Cyber Insurance: Are you Covered?

Uploaded on 2014-12-29 in BUSINESS-Services-Financial

Networked computing is now firmly embedded in virtually every business process. Providing a secure and trusted platform for conducting transactions and exchanging information is basic to the value proposition of every financial institution.

The platform, however, is only partly based at the institutions’ physical locations. It has expanded to include a distributed computing system that enables e-commerce with customers, suppliers and partners, which, more and more, is standard operating procedure. Physical limitations have been largely removed by the Internet and by the ability of institutions to connect their own electronic platforms to the Internet’s vast public structure, allowing information to flow easily among internal and remote users.

No matter how good your IT security is, your business is at risk for having your information stolen. Google, Facebook, Citibank, and even the federal government have fallen prey to cyber attacks in the past year.

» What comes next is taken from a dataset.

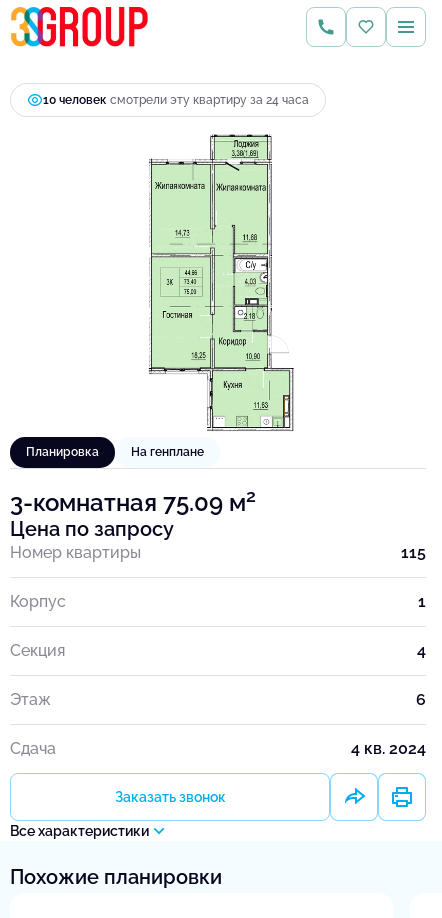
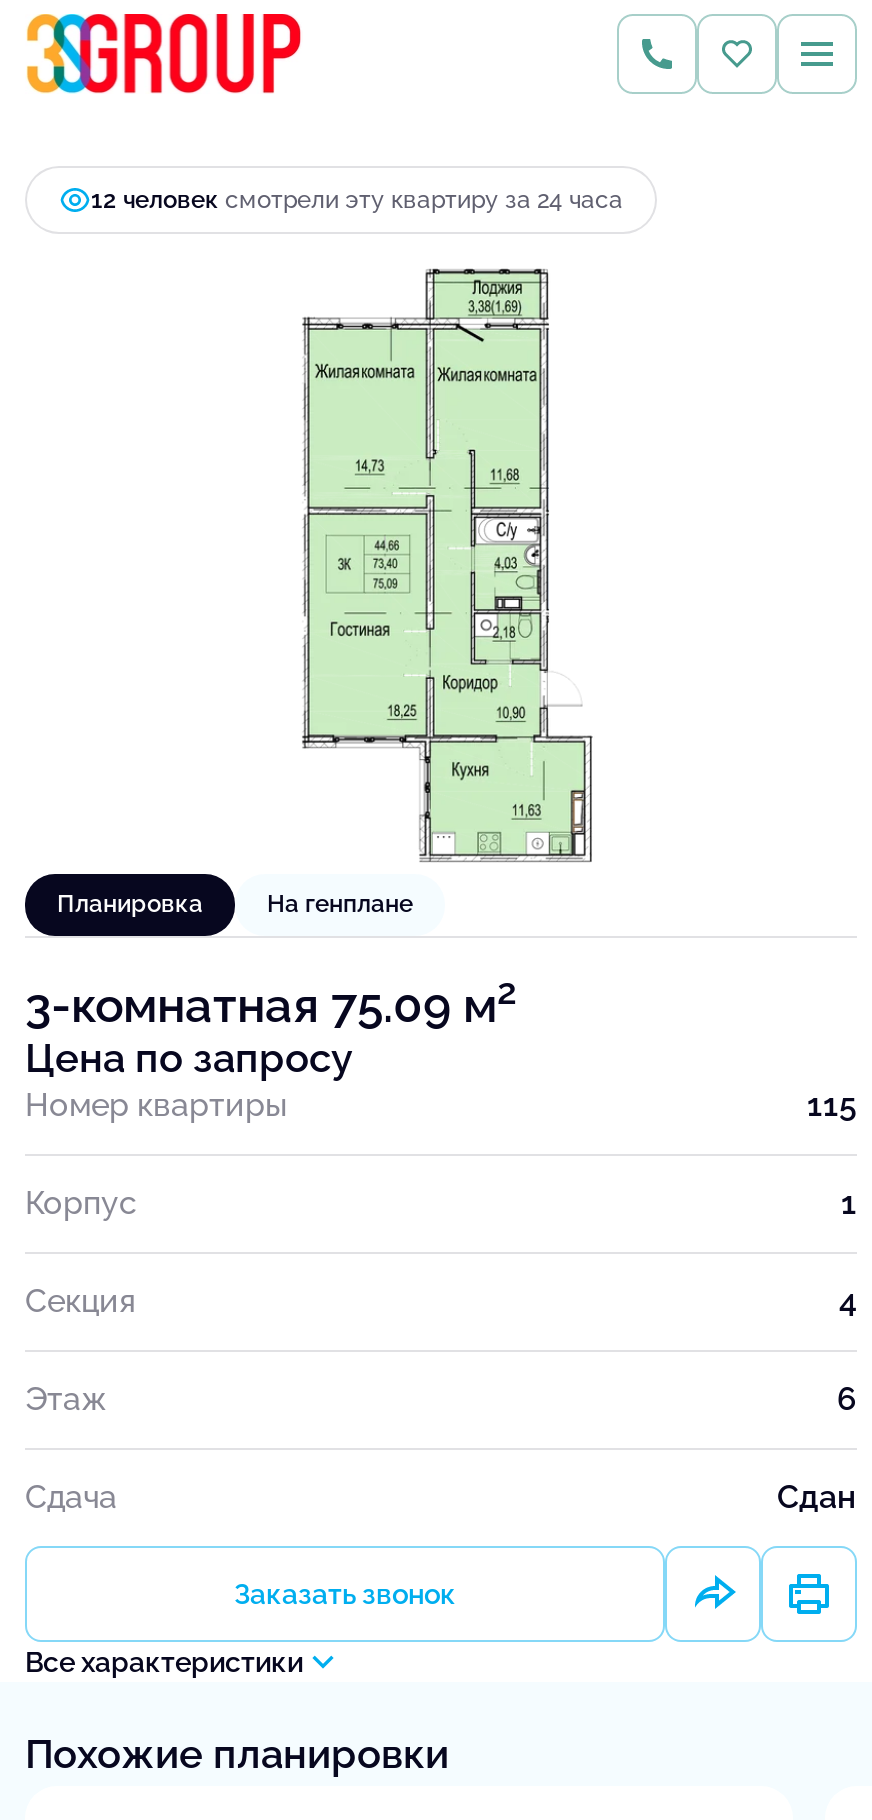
- 10 человек смотрели эту квартиру за 24 часа
+ 12 человек смотрели эту квартиру за 24 часа

- 4 кв. 2024
+ Сдан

It’s not just the big name companies that are at risk either – more and more small and mid-sized companies are becoming the victims of online data theft and fraud. While large-scale security breaches tend to get more attention from the media, it makes more sense for hackers to go after the “low hanging fruit” of smaller and more vulnerable companies.

The good news about cyber risks is that most data and privacy breaches are preventable. Only 3% of the 1,700 incidents that occurred in 2010 were considered unavoidable. By carefully considering your liabilities and proactively planning for incidents, you can do a great deal to ensure your company isn’t the next cyber victim.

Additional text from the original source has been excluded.